Belly Dance

“Ewww, Mom, that’s disgusting,” he said as he glimpsed a sliver of the wrinkly, stretched skin of my stomach.

The moment had started sweetly. Miracle of miracles, the kids were ready to go to school early which of course, never happens. So my two youngest boys and I were enjoying a few minutes of snuggling before the rush of the day began. It was then that my 3-year-old spontaneously grabbed my shirt, lifted it slightly and playfully announced, “I see your belly button!” My 7-year-old, reacting honestly with the resources a young child has, made the fatal pronouncement: Disgusting. The familiar hot rush of shame threatened to overtake my face.

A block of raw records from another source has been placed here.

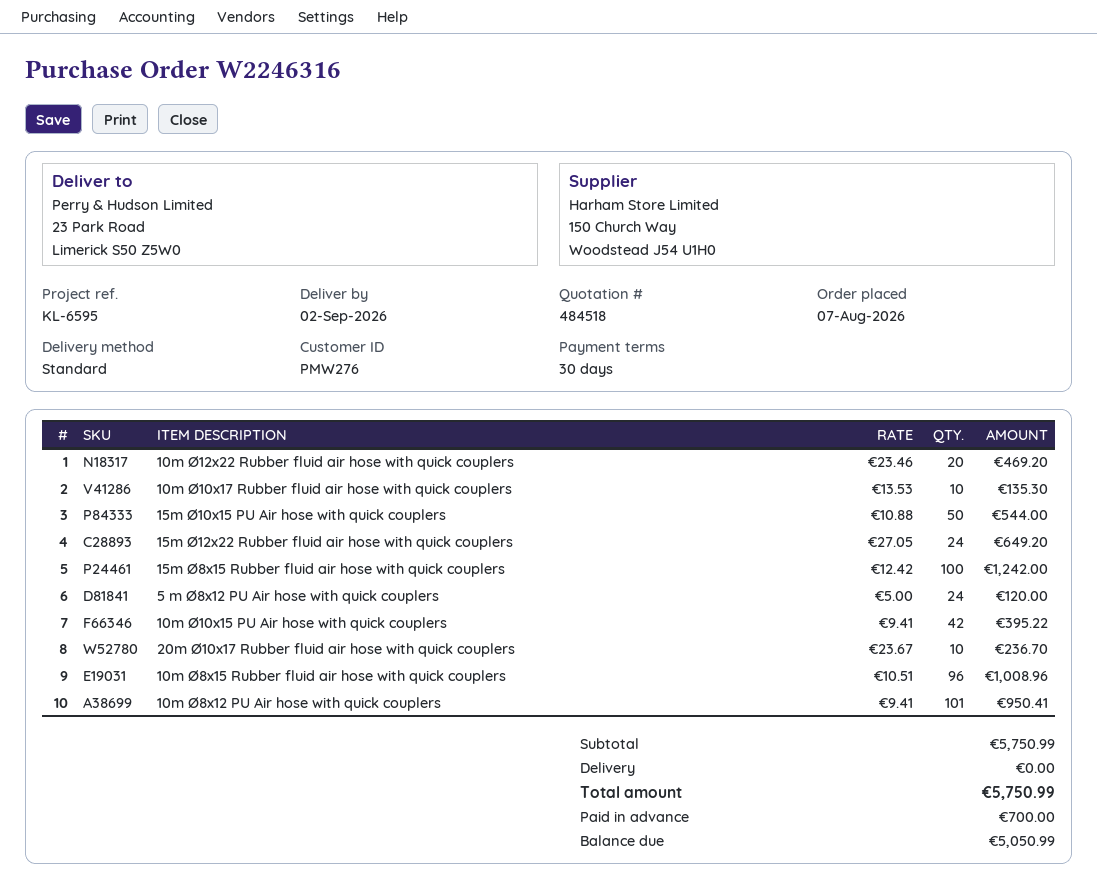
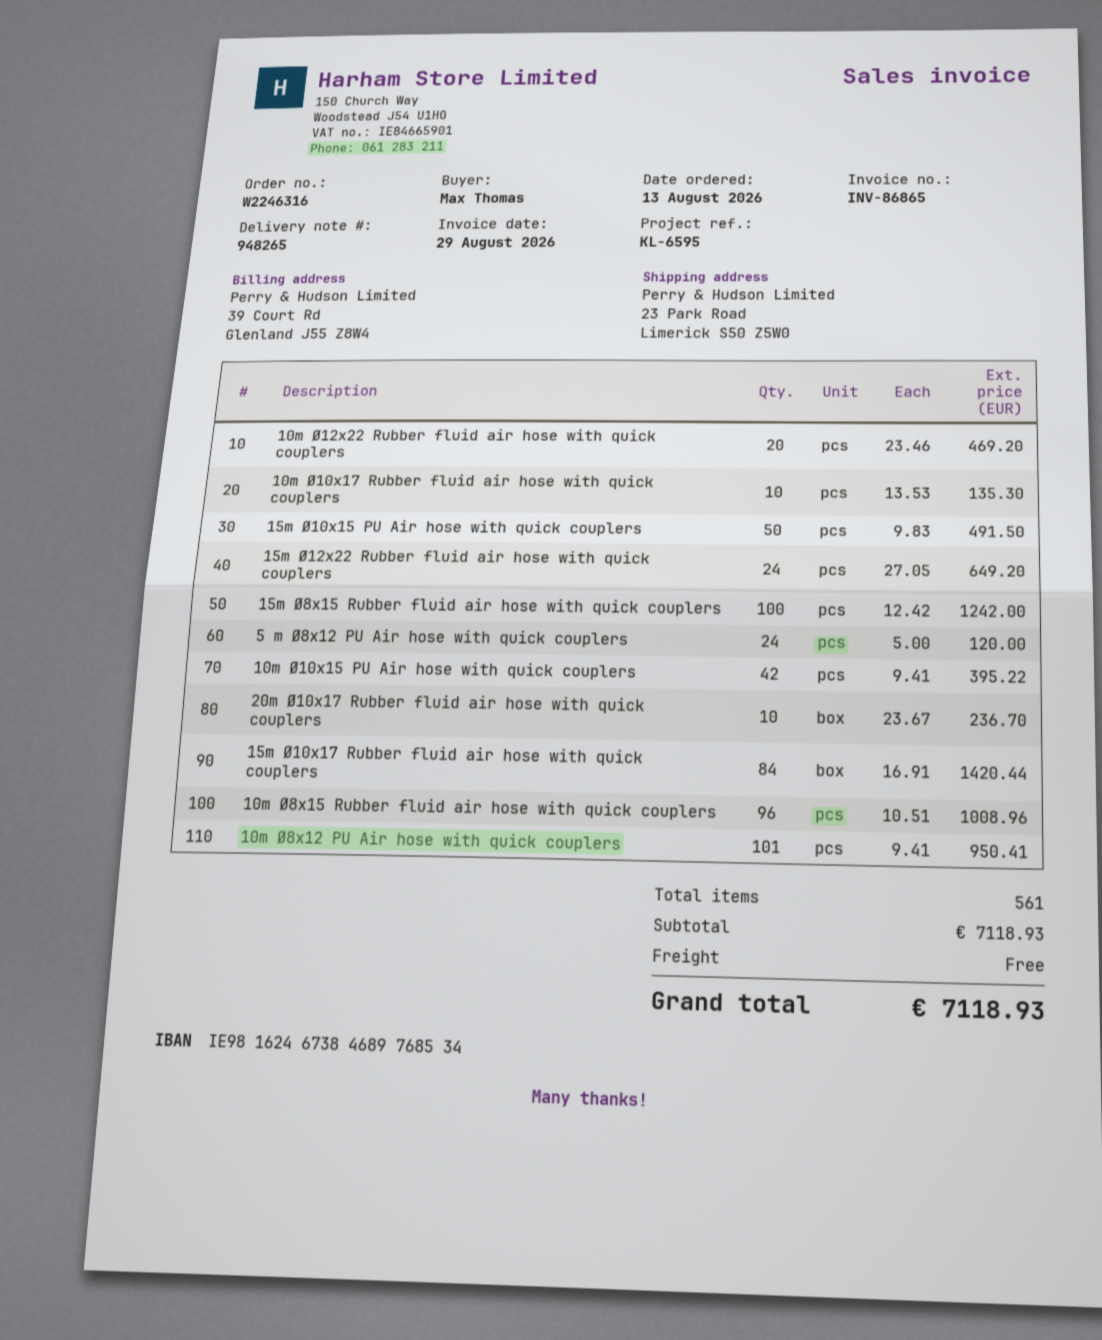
order date: 2026-08-07 -> 2026-08-13
15m Ø10x15 PU Air hose with quick couplers: 50 x 10.88 = 544.00 -> 50 x 9.83 = 491.50
15m Ø10x17 Rubber fluid air hose with quick couplers: none -> 84 x 16.91 = 1420.44
subtotal: 5750.99 -> 7118.93
total: 5750.99 -> 7118.93

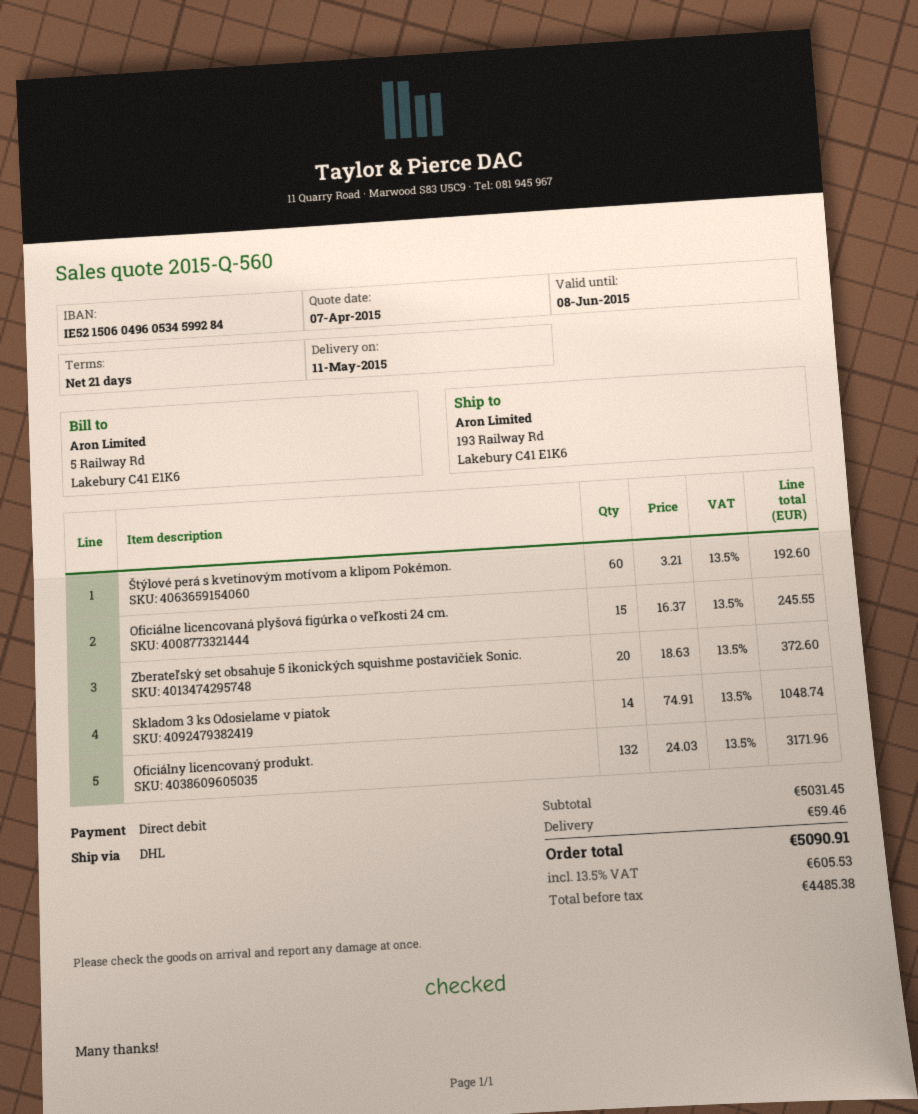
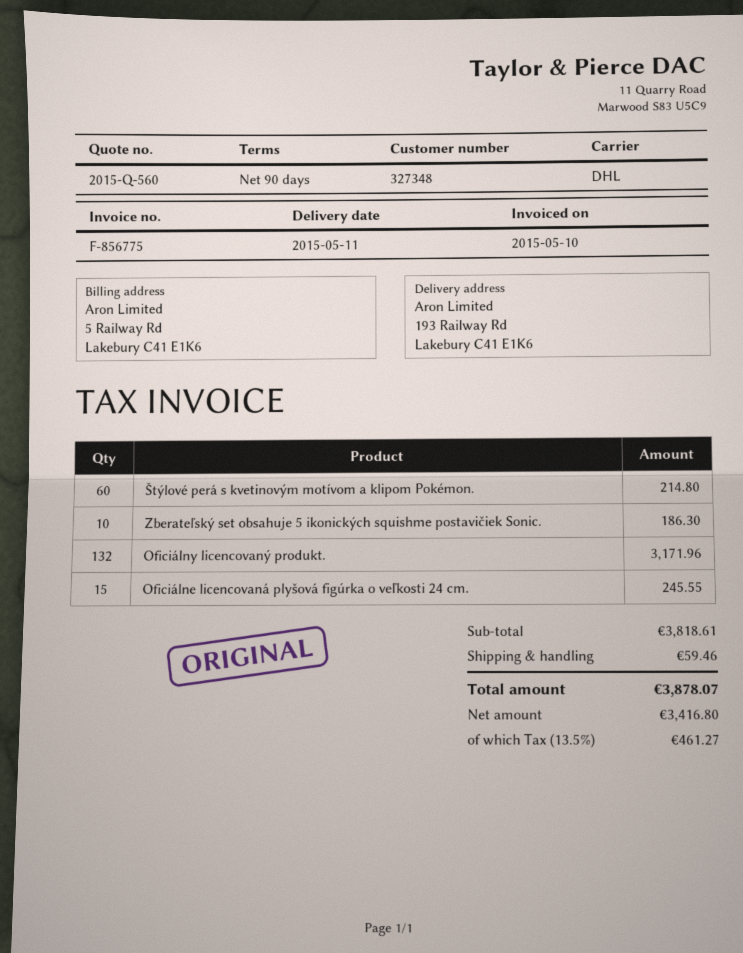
payment terms: 21 days -> 90 days
Štýlové perá s kvetinovým motívom a klipom Pokémon.: 60 for 192.60 -> 60 for 214.80
Zberateľský set obsahuje 5 ikonických squishme postavičiek Sonic.: 20 for 372.60 -> 10 for 186.30
Skladom 3 ks Odosielame v piatok: 14 for 1048.74 -> none
subtotal: 5031.45 -> 3818.61
net: 4485.38 -> 3416.80
tax: 13.5% = 605.53 -> 13.5% = 461.27
total: 5090.91 -> 3878.07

My war with my body extends much further into the past than the years that I’ve been a mom. But in so many ways, my post-baby stomach has become the crux, the metaphor, for the battle that rages. This is true for most of the women that I know, whether they have carried a child within their abdomen or not. The home of our hunger, the part that contains the power to either hold or withhold life, and the part that connected our bodies to our mothers’ bodies, no matter who we are. It’s the home of our intuition (go with your gut) and our anxiety (butterflies in my stomach). It’s the source of our defense system against a world that would threaten to overtake us (our immunity). To diminish the role of my abdomen would be to deny the truth that I am human.

There is another story about my stomach (I could tell so many). This one is of vulnerability and the healing that happens when, as women, we bless each other’s bodies. It was my second year of motherhood, when the physical and emotional upheaval of a brutal pregnancy and labor were still so fresh. The turmoil of my sense of myself circled around the questions of “Am I still beautiful?” and “Am I the only one?” Because in truth, the physical scars I carry tend toward the extreme. And yet they are hidden to most. I am not blind to the fact that many women look at me and say, “You are so lucky. You don’t know what it’s like because you are thin.” Yes, the pounds of pregnancy came off my body with relative ease. It can be so easy to hide. But I longed to share my pain with other women and to know that I wasn’t alone.

It was for this reason that I told a dear friend one day that I wanted to show her my stomach, and I asked her what she thought. She said I didn’t need to, but that she’d be willing to do this with me-what she knew was weighty. So I lifted my shirt and she didn’t just look from afar: she got down on her knees to take a closer look. She didn’t stop there. She put her hands gently on my stomach and examined it for just long enough. This is a brave woman. Then she stood up and met my eyes and embraced me. She let her tears flow for me, and I was able to join her with my own.

I’d like to say it was a magic cure, but of course, it wasn’t. That’s why, in the moment that my son verbalized my deep fear- that my body was disgusting- I was transported into my shame with lightening speed. But this time, shame had competition; it was the memory of being held with such great care by another woman that became the source of my ability to hold a blessing for my own body – just long enough to bless my son. Because I have gone to war for my story- to understand, grieve, and dance with it, I was able to hold the complexity of the moment and make a conscious choice for how to proceed in love. Because, in my shame, I have been seen and loved by another, my shame has lost some of its potency. If those hidden and afraid parts of me had not been tended to previously, they would have been lurking in the dark, waiting for such a moment as this to strike and inflict a wound in my son or in me.

That’s what happens with unaddressed shame- it is hurled at others who come too close, or it is used to carve deeper scars in ourselves.

But that day, I played ‘chicken’ with my shame- and I won. So I said to him that yes, it must be strange and confusing to see my stomach. We don’t see many mommies’ stomachs in pictures or out and about, so mine looks unusual to you. And he agreed, and then we remembered that there were teeth to be brushed still and homework to be checked and we went on our way with hearts full of reality and of love.

Who knows how far that type of blessing will extend?


Annie DeWaal lives in Edmonds, Washington, where she makes her home with her husband, 3 sons, and a wild beast of a dog. This is ironic, considering she feels most like herself in quiet solitude where her creativity and hopefulness come to life. When she gets a moment alone, Annie loves to get lost listening to music or writing songs on her guitar. Annie also works as a Mental Health Counselor in private practice, where she finds purpose by helping others to fully engage their messy, beautiful lives.